# [WHAT YOU WILL DO]
Give again, word for word, every line in the entries below from the line with "(338, 1013) none ->" up to and including the line with "(272, 443) none", and no other line.

# [Excerpts from a dataset]
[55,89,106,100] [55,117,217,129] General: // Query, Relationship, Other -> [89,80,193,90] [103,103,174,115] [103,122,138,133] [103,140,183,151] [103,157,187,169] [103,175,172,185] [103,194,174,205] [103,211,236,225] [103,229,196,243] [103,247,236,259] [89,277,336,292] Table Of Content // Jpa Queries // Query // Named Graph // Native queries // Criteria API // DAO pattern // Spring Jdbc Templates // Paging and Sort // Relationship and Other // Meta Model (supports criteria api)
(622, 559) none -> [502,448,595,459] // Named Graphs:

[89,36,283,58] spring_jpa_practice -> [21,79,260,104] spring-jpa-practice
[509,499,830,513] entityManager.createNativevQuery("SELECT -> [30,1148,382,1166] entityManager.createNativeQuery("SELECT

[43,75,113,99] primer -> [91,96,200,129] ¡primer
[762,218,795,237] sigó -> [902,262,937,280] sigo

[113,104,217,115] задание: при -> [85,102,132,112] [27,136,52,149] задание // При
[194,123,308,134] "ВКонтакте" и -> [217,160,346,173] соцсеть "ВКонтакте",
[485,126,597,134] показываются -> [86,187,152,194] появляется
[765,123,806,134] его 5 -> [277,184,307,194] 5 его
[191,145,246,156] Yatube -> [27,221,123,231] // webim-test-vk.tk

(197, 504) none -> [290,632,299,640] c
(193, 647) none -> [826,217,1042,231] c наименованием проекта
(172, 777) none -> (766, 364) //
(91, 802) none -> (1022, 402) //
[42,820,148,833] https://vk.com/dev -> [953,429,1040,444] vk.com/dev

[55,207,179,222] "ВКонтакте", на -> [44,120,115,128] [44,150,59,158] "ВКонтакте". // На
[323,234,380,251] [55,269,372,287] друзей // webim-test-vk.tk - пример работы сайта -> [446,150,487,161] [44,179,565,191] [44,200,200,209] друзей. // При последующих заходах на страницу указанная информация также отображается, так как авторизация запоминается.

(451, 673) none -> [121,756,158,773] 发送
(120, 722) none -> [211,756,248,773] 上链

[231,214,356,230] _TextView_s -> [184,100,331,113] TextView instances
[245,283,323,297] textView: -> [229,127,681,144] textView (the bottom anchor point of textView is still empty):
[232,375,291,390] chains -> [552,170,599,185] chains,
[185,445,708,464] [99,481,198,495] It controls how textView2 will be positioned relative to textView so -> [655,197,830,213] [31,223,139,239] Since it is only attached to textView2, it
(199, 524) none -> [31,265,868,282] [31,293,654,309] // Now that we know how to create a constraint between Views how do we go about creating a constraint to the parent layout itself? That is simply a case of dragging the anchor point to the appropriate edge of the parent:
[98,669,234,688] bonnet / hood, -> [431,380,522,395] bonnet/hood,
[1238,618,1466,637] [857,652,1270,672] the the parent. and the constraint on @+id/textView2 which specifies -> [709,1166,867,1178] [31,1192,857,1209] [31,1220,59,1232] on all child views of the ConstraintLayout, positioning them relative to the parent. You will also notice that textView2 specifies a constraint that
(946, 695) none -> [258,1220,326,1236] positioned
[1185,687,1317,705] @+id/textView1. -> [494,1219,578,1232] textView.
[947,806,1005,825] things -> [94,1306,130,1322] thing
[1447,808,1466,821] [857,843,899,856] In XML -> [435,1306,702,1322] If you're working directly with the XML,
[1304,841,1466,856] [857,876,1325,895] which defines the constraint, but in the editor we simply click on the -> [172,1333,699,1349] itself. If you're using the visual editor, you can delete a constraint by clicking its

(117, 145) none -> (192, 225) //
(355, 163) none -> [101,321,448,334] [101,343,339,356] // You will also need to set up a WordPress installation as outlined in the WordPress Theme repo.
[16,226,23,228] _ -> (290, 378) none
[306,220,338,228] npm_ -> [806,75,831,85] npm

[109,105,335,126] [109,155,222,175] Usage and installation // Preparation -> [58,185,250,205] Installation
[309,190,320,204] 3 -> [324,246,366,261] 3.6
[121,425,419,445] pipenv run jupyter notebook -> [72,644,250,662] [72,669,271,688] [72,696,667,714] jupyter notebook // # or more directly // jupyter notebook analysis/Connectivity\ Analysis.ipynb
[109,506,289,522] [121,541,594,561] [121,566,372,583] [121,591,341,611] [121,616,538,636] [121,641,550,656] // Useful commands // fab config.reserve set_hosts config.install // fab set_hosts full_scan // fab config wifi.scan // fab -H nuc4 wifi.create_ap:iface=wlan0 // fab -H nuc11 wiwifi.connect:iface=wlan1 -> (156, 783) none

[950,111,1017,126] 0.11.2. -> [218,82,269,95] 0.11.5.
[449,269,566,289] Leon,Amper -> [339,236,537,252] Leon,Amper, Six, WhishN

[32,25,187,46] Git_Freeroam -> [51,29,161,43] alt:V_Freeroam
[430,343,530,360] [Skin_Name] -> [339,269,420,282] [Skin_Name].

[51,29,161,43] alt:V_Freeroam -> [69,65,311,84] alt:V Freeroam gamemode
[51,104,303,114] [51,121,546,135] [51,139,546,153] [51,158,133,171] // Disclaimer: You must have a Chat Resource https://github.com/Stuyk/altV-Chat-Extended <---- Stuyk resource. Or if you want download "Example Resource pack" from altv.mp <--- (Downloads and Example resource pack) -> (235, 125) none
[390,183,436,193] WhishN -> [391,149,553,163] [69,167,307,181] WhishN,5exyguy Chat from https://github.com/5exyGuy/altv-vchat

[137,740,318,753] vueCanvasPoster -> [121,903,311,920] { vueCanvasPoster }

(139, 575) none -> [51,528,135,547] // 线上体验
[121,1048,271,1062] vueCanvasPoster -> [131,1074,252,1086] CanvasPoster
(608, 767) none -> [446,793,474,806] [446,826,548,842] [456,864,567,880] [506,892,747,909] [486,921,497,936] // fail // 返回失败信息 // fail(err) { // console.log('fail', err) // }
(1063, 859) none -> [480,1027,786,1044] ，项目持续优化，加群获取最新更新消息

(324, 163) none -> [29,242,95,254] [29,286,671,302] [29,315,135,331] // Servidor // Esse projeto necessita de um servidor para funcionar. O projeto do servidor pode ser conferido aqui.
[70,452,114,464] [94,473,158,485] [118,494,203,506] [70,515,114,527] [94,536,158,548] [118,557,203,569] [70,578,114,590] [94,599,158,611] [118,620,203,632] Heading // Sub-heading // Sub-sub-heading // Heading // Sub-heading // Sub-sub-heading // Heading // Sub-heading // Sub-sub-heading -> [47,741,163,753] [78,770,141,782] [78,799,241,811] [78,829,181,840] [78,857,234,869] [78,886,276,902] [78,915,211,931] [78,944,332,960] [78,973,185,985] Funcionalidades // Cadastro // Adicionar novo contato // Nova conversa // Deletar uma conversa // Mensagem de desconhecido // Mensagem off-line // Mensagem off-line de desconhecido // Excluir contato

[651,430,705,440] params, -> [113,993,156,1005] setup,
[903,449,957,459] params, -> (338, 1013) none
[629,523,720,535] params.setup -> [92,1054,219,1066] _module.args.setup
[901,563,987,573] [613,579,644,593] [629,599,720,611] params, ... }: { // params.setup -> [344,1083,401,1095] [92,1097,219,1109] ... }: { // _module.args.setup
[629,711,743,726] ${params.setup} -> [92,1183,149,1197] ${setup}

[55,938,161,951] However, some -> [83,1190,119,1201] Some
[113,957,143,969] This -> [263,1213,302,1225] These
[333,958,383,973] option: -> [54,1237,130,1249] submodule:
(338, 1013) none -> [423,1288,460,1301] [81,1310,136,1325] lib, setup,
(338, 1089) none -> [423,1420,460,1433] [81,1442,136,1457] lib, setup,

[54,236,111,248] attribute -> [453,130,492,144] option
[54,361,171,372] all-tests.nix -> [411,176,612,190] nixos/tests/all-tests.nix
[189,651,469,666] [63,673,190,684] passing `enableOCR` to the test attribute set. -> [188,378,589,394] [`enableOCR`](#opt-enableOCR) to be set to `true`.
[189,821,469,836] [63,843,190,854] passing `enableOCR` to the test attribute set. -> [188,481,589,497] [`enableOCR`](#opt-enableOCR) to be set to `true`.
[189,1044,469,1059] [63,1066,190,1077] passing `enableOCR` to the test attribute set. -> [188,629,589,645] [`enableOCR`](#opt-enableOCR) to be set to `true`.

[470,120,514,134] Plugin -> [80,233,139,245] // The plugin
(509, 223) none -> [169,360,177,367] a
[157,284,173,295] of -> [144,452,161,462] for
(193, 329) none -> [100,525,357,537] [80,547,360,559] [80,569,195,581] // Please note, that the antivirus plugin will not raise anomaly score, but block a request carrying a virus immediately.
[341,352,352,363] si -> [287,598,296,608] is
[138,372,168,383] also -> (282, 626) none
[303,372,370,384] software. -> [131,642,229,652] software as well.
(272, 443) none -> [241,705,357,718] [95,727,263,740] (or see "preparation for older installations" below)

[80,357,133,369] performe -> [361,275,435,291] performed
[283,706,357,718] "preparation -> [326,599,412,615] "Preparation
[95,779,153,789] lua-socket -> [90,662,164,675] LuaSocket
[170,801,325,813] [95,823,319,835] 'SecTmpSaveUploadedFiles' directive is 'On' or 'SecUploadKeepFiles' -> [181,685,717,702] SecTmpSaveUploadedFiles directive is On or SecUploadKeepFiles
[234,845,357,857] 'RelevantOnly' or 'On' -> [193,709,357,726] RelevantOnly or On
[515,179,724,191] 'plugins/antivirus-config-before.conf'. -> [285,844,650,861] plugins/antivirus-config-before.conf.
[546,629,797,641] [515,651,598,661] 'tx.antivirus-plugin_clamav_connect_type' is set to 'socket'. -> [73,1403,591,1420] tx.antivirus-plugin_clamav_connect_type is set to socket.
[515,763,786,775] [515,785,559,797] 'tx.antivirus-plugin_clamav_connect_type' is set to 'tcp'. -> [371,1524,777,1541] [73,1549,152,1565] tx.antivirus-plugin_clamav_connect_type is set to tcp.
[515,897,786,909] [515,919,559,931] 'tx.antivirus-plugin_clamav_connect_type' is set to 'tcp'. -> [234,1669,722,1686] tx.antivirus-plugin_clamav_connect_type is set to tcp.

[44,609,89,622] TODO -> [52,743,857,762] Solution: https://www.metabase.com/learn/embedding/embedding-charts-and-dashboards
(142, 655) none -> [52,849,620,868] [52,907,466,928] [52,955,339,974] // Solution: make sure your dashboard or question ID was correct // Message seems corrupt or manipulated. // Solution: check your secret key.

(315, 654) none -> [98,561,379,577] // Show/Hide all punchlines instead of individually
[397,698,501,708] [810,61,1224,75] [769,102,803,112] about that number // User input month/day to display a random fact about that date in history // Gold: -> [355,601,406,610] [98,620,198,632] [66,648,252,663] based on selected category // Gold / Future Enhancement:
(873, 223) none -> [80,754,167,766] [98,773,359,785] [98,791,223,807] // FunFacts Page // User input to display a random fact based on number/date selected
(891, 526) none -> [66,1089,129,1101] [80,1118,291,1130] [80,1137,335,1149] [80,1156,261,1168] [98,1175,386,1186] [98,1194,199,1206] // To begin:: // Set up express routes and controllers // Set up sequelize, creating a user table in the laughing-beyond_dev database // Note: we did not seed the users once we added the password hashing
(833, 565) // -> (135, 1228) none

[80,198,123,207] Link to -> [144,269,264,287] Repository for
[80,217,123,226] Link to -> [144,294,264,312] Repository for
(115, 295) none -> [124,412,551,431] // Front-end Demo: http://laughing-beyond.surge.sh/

# [FINAL ANSWER]
(338, 1013) none -> [423,1288,460,1301] [81,1310,136,1325] lib, setup,
(338, 1089) none -> [423,1420,460,1433] [81,1442,136,1457] lib, setup,

[54,236,111,248] attribute -> [453,130,492,144] option
[54,361,171,372] all-tests.nix -> [411,176,612,190] nixos/tests/all-tests.nix
[189,651,469,666] [63,673,190,684] passing `enableOCR` to the test attribute set. -> [188,378,589,394] [`enableOCR`](#opt-enableOCR) to be set to `true`.
[189,821,469,836] [63,843,190,854] passing `enableOCR` to the test attribute set. -> [188,481,589,497] [`enableOCR`](#opt-enableOCR) to be set to `true`.
[189,1044,469,1059] [63,1066,190,1077] passing `enableOCR` to the test attribute set. -> [188,629,589,645] [`enableOCR`](#opt-enableOCR) to be set to `true`.

[470,120,514,134] Plugin -> [80,233,139,245] // The plugin
(509, 223) none -> [169,360,177,367] a
[157,284,173,295] of -> [144,452,161,462] for
(193, 329) none -> [100,525,357,537] [80,547,360,559] [80,569,195,581] // Please note, that the antivirus plugin will not raise anomaly score, but block a request carrying a virus immediately.
[341,352,352,363] si -> [287,598,296,608] is
[138,372,168,383] also -> (282, 626) none
[303,372,370,384] software. -> [131,642,229,652] software as well.
(272, 443) none -> [241,705,357,718] [95,727,263,740] (or see "preparation for older installations" below)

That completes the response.